Looking Back: What Columbine Taught Us About School Security

Last month marked the 20th anniversary of one of the worst school shootings in US history. The 1999 attack on Columbine High School that killed 13 people and wounded 24 set in motion a new era of school violence. After the Columbine tragedy, there has been an increase in school security measures to ensure the safety of their students, teachers, and staff.

Unfortunately, school-targeted attacks are on the rise across the nation, and educators are responsible for more than just educating our children. Schools have new and complex responsibilities most educators don’t have the time or the expertise to address.

Columbine was the first name in the ever-growing list of campuses turned into crime scenes. Columbine, Virginia Tech, Sandy Hook, Parkland, Santa Fe — each tragedy is a reminder that violence could happen anywhere at any time.

While threats to schools continue to endanger students and faculty, new tactics, tools, and technology have been developed to increase school security and keep students safe. Many of the schools we work with leverage a combination of security tactics to combat threats:

  • Video Surveillance
  • Access Control
  • Critical Communication Systems
  • Intrusion Detection and Shoot Detection System

Video Surveillance – More Than Setting Up Cameras

It’s easy to think that setting up video cameras is enough of deterrent, and while studies have shown that they do reduce crime by as much as 51 percent, that is not enough. Since Columbine, this is the area of school security that has probably seen the most growth. Between 2001 and 2015 security camera usage grew from 39 percent to 83 percent. But video surveillance systems also come with complex problems for schools like limited monitoring, poor physical set up, and no command center. Schools are also required to maintain records of video surveillance complicating the issue of storage.

To avoid being another tragedy, schools need to work with experienced security integrators to create a total solution approach to a surveillance system that shores up weaknesses and addresses the problems just mentioned. In the event of a crisis a fully integrated video surveillance system can help security teams and law enforcement identify and secure the intruder quickly while also monitoring the safety of the rest of the campus.
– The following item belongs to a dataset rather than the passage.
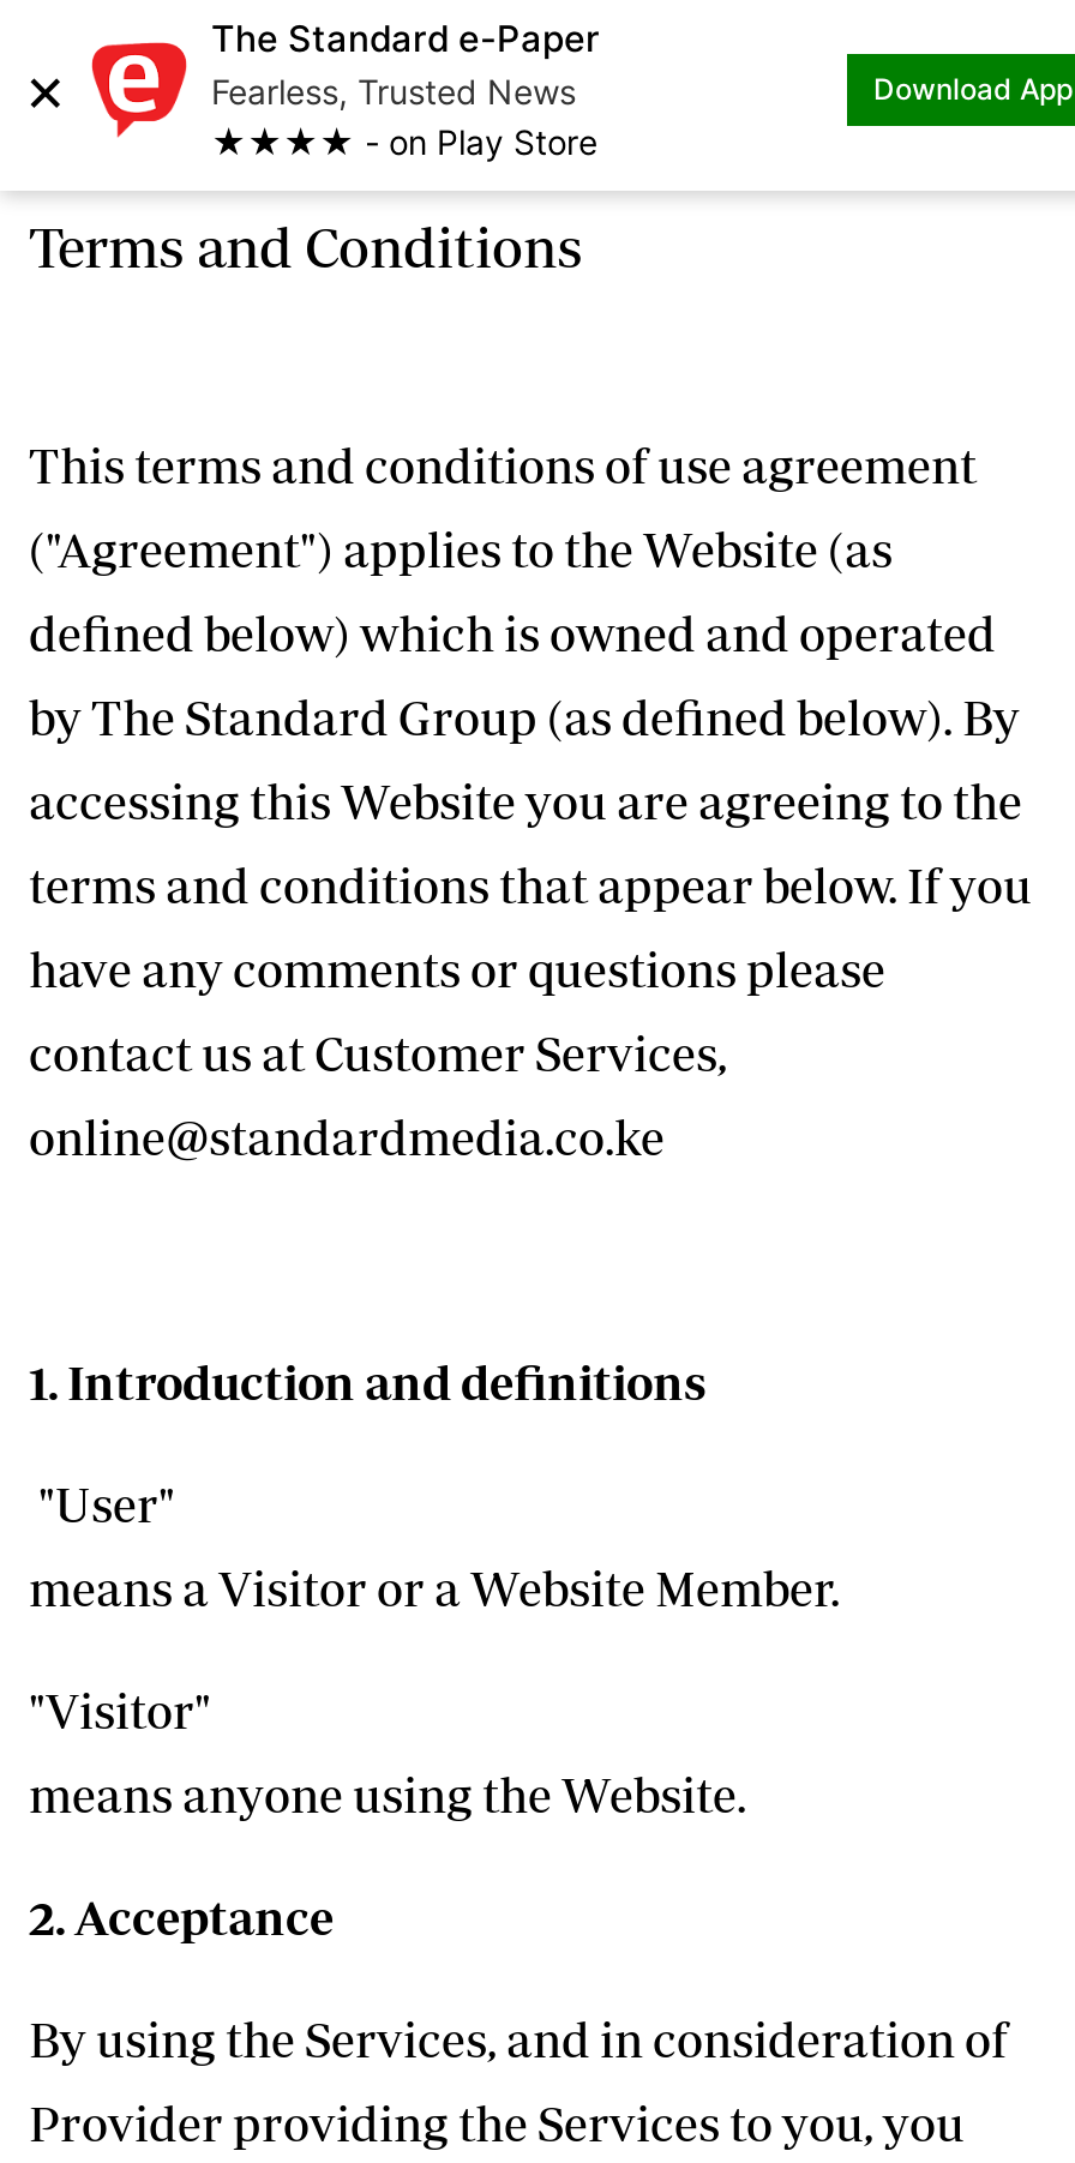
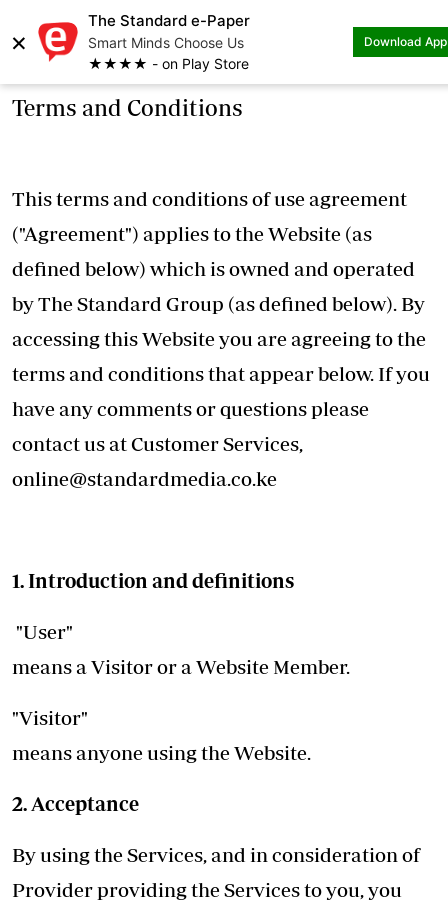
[211,71,576,112] Fearless, Trusted News -> [88,34,244,51] Smart Minds Choose Us

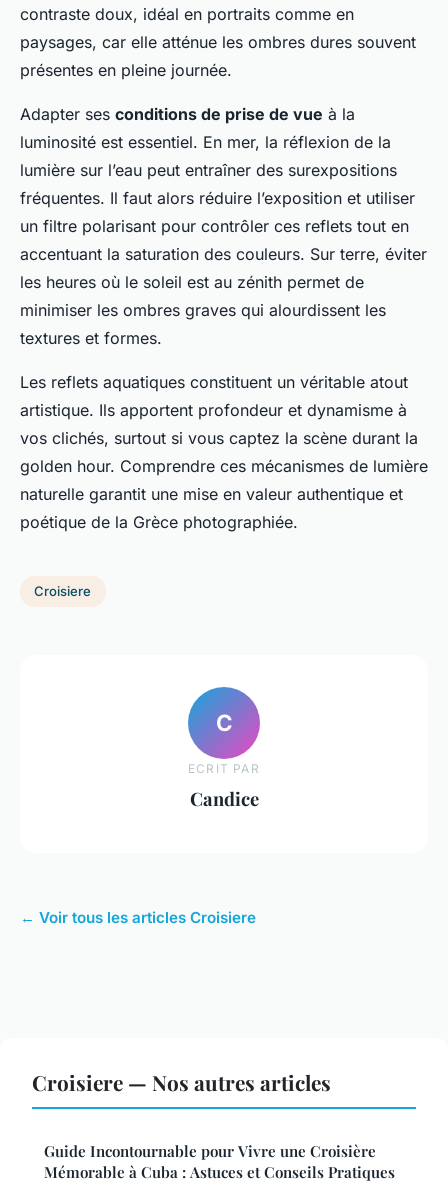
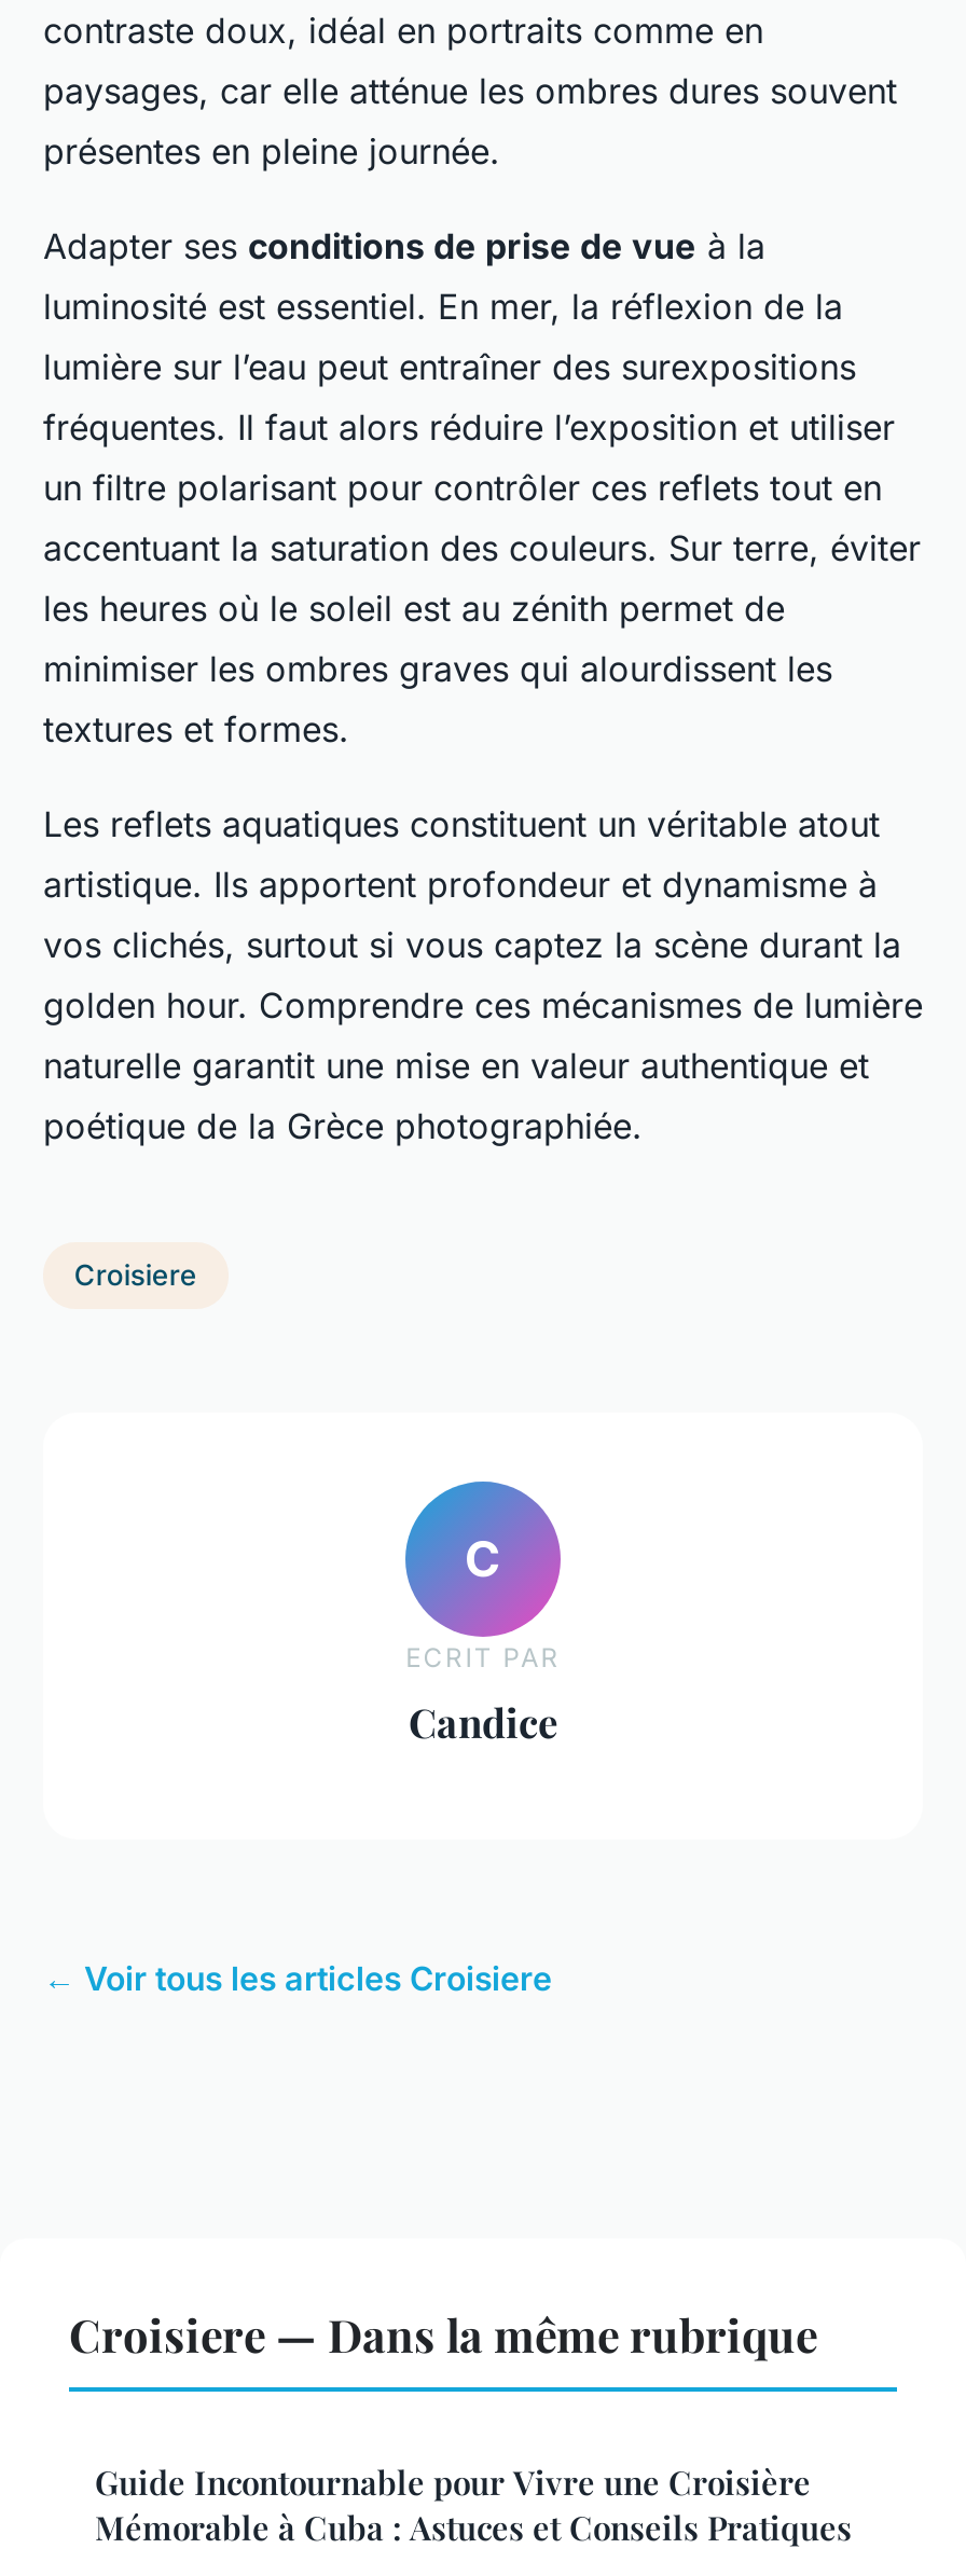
[32,1068,331,1096] Croisiere — Nos autres articles -> [69,2302,817,2363] Croisiere — Dans la même rubrique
Access Control – Ensure Building Protection

Columbine and other shootings have shown how easy it is for a hostile actor to gain access to campuses and how easy it is for them to keep moving once they’ve entered. Schools need to ensure perimeter protection as well as visitor management and traffic flow. Students, faculty and parents are coming and going at all times on a school campus and access control goes beyond opening doors.

Critical Communication Systems – Crucial for Protection

In 1999, mass notification networks didn’t exist. There was no way of alerting the entire campus that they were under an attack. Critical communication systems and technologies like AI, 5G and IoT are making it easier to reach anyone at any time which is why they’re an important part of any school security plan. These systems use VoIP, IP stations and intercoms, and mass notification systems to get messages out. At Columbine, communication was an obvious flaw in the system. In times of crisis and chaos, reliable communication systems are a crucial step for protection.

Gunshot Detection Systems – Every Second Counts

In the case of a hostile actor, a gunshot detection system acts as the first point of protection. Most schools have multiple entrances and buildings spread across a large area making security monitoring a tough challenge. Think of a shot detection system as a fire alarm for gunfire. Small sensors validate the gunfire through sight and sound. If detected, an alarm is triggered for first respondents and building occupants. During the Columbine shooting, it took 47 minutes for SWAT team members to enter the school. A shot detection system eliminates that potentially costly wait time.

On average a shooting lasts from 5 to 7 minutes with a death occurring every 5 to 15 seconds—every second matters. Alarms need to be taken seriously and while no system can guarantee zero false alarms, working with an integrator during the installation process, you can take into account other noises that could trigger an alarm and mitigate it before it happens. The most important part of a shot detection system is that it is fully integrated with the rest of your security measures. In the event of an intruder other systems can be triggered including access control, surveillance, and mass communication. One without the other is a useless system.

Expertise in End-to-End Electronic Security Systems for K-12

The best school security systems may not be able to eliminate every threat, but they can help mitigate and lessen every threat.

When the four components of a school security are wrapped into one security system, even the largest schools can be prepared to handle any possible threat. Each aspect is critically linked to the next.